Port of Tallinn is envisioning solutions that will help reduce the company’s carbon footprint. Thanks to the collaboration with the Port of Hamburg the company is now considering shifting towards the use of hydrogen energy and have come up with three ideas that they are aiming to take action upon. The most ambitious idea out of those three requires an investment that reaches about half a billion euros.
Port of Tallinn confirms that they are ready to kickstart the hydrogen technologies value chain in Estonia. Although these three ideas that the port has come up with will primarily be beneficial to themselves, they are also looking at the bigger picture and trying to find ways of supporting other private and public sector companies interested in hydrogen technologies.
Port of Tallinn’s hydrogen strategy is beneficial to the whole country
Port of Tallinn is not just a port in the capital of Estonia. It’s the collective name for a company that owns a passenger harbour, marina, cruise ship area, cargo, shipping and real estate development.
For about a year Raimo Pirksaar, Port of Tallinn’s Chief Specialist of Energy Management and Hele-Mai Metsal, the Head of Development Department, have been contemplating how to move over to hydrogen technologies. According to Metsal, a push for coming up with those ideas came from a partner port – Port of Hamburg.
“We had been postponing dealing with large investment projects but it was the Port of Hamburg that introduced us to the possibilities of receiving European co-financing. We were also encouraged by the fact that the European Union took the Green Deal very seriously last year and has allocated many resources for it,” Metsal described.
Hamburg offered a solution that would benefit both of the ports and is in accordance with the EU’s plans. Firstly, both ports will start using hydrogen as an energy carrier and thus enable the port operator to use green energy as well. As Hamburg is the home for large production facilities they are in constant need for energy. Deals are yet to be signed but Hamburg has already expressed their interest in importing green hydrogen from Port of Tallinn.
“We learned from Hamburg that we must try to cover the whole value chain and not just limit our thinking to ourselves.
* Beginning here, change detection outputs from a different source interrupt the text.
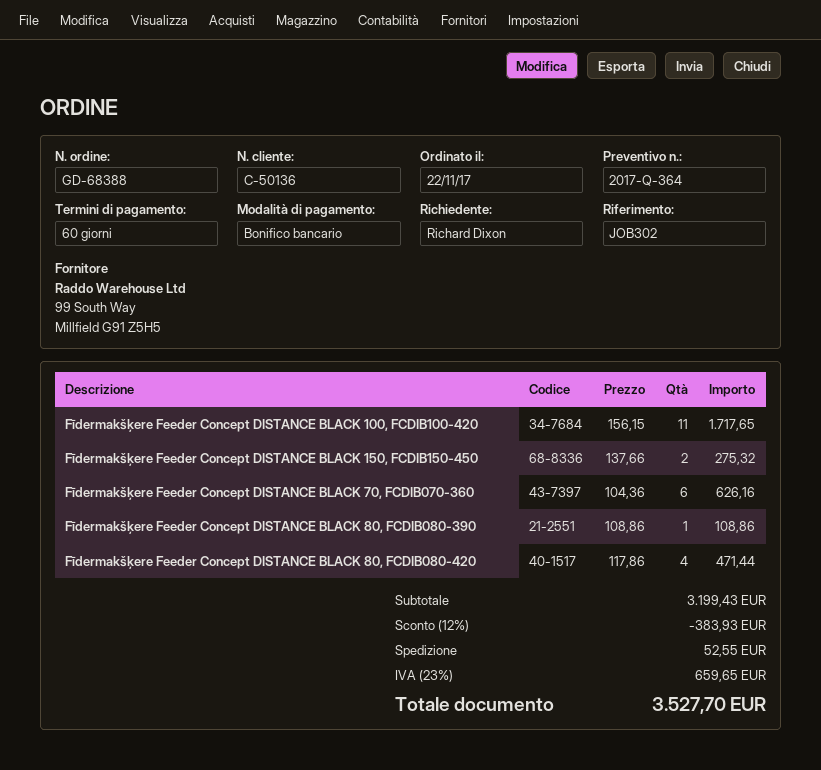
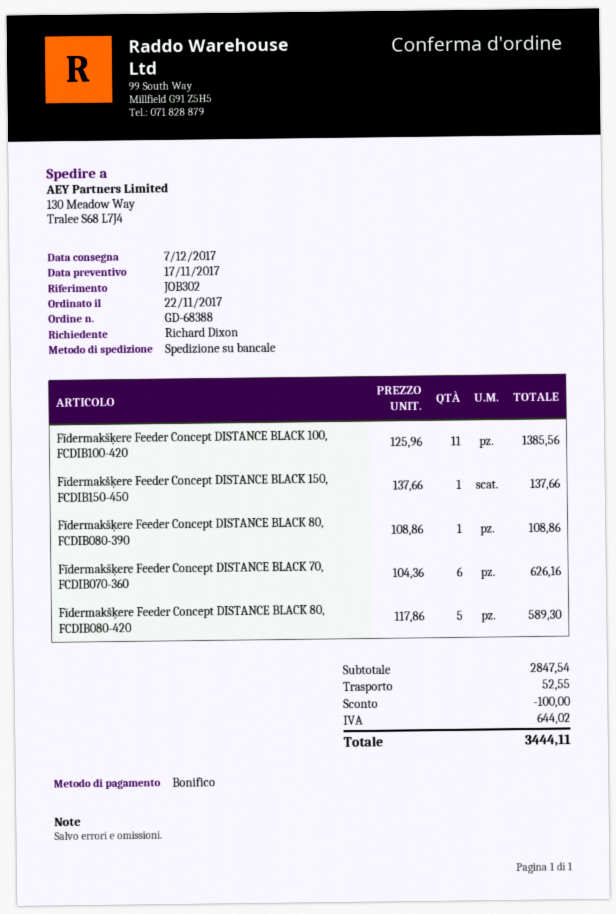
Fīdermakšķere Feeder Concept DISTANCE BLACK 100, FCDIB100-420: 11 x 156.15 = 1717.65 -> 11 x 125.96 = 1385.56
Fīdermakšķere Feeder Concept DISTANCE BLACK 150, FCDIB150-450: 2 x 137.66 = 275.32 -> 1 x 137.66 = 137.66
Fīdermakšķere Feeder Concept DISTANCE BLACK 80, FCDIB080-420: 4 x 117.86 = 471.44 -> 5 x 117.86 = 589.30
subtotal: 3199.43 -> 2847.54
discount: 383.93 -> 100.00
tax: 659.65 -> 644.02
total: 3527.70 -> 3444.11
We must also think about the end user, the manufacturer, the reseller, how the hydrogen gets transported etc,” Metsal added.
With the help of the Dutch Embassy in Estonia, Port of Tallinn compiled a hydrogen strategy that factors in not just the needs of the company but is beneficial to the whole country.
Three key ideas
The key ideas that both Pirksaar and Metsal are working on are as follows:
💧 Using hydrogen technologies for running the ferries that connect the mainland with the two biggest islands in Estonia.
💧 Offering energy produced from hydrogen energy storage for cruise ships at Tallinn’s Old City Harbour.
💧 Converting and building a new port terminal in either Paldiski or Muuga to turn handling and operating hydrogen into a possibility.
As TS Laevad, a sister company of Port of Tallinn, is planning on buying new ferries in the near future, the first idea seems to be the simplest. According to Pirksaar the new ferries would be hydrogen compatible from day one.
The ferries used now can be converted to run on hydrogen. In total the plan is to have three ferries operating between the two biggest islands and the mainland run on hydrogen.
When describing the idea about Tallinn’s Old City Harbour, Pirksaar mentioned that one positive side effect of onshore power supply will be a less noisy and pollution free environment for the city dwellers. The main objective is to connect all cruise ships docking at the harbour with power lines coming from the shore. The ships would turn their diesel engines off and get the needed energy from a more environmentally friendly solution. To make it a reality the company needs to upgrade the infrastructure. Using hydrogen energy storage solutions results in less amount of work and a reduced investment in the power grid.
The realisation of the third plan is much more difficult but Metsal sees no reason it should not be doable. The plan is to build a new hydrogen capable terminal in either Paldiski or Muuga port. Port of Tallinn has been in talks with the government on getting a financial incentive.
The cost of it depends on a number of factors but the ballpark figure is around half a billion euros. At first the terminal would be used to import or store hydrogen but when the production of hydrogen in Estonia exceeds the needs the terminal can be used to export it.
“This project entails a thousand hidden potentials. Western European ports have thought about hydrogen but not ports in our region. It’s hard to say at the moment when it will become a reality. The plan for the whole company is to be carbon neutral by 2050 but we hope we can achieve it way before that,” said Metsal.
As described before, the grand Paldiski or Muuga port plan takes into mind the needs of not only Port of Tallinn but other players in the field as well. It would be a source of jobs for a lot of people for many years to come.
“We need to encourage one another. If you can’t realise your plan you have to ask for help. Port of Tallinn is ready to take action right away and press the accelerator pedal to the maximum. We want Estonia to become the number one hydrogen country in the world. For that to become a reality we need the private and public sector to work together. The country itself needs to aim for that also,” she added.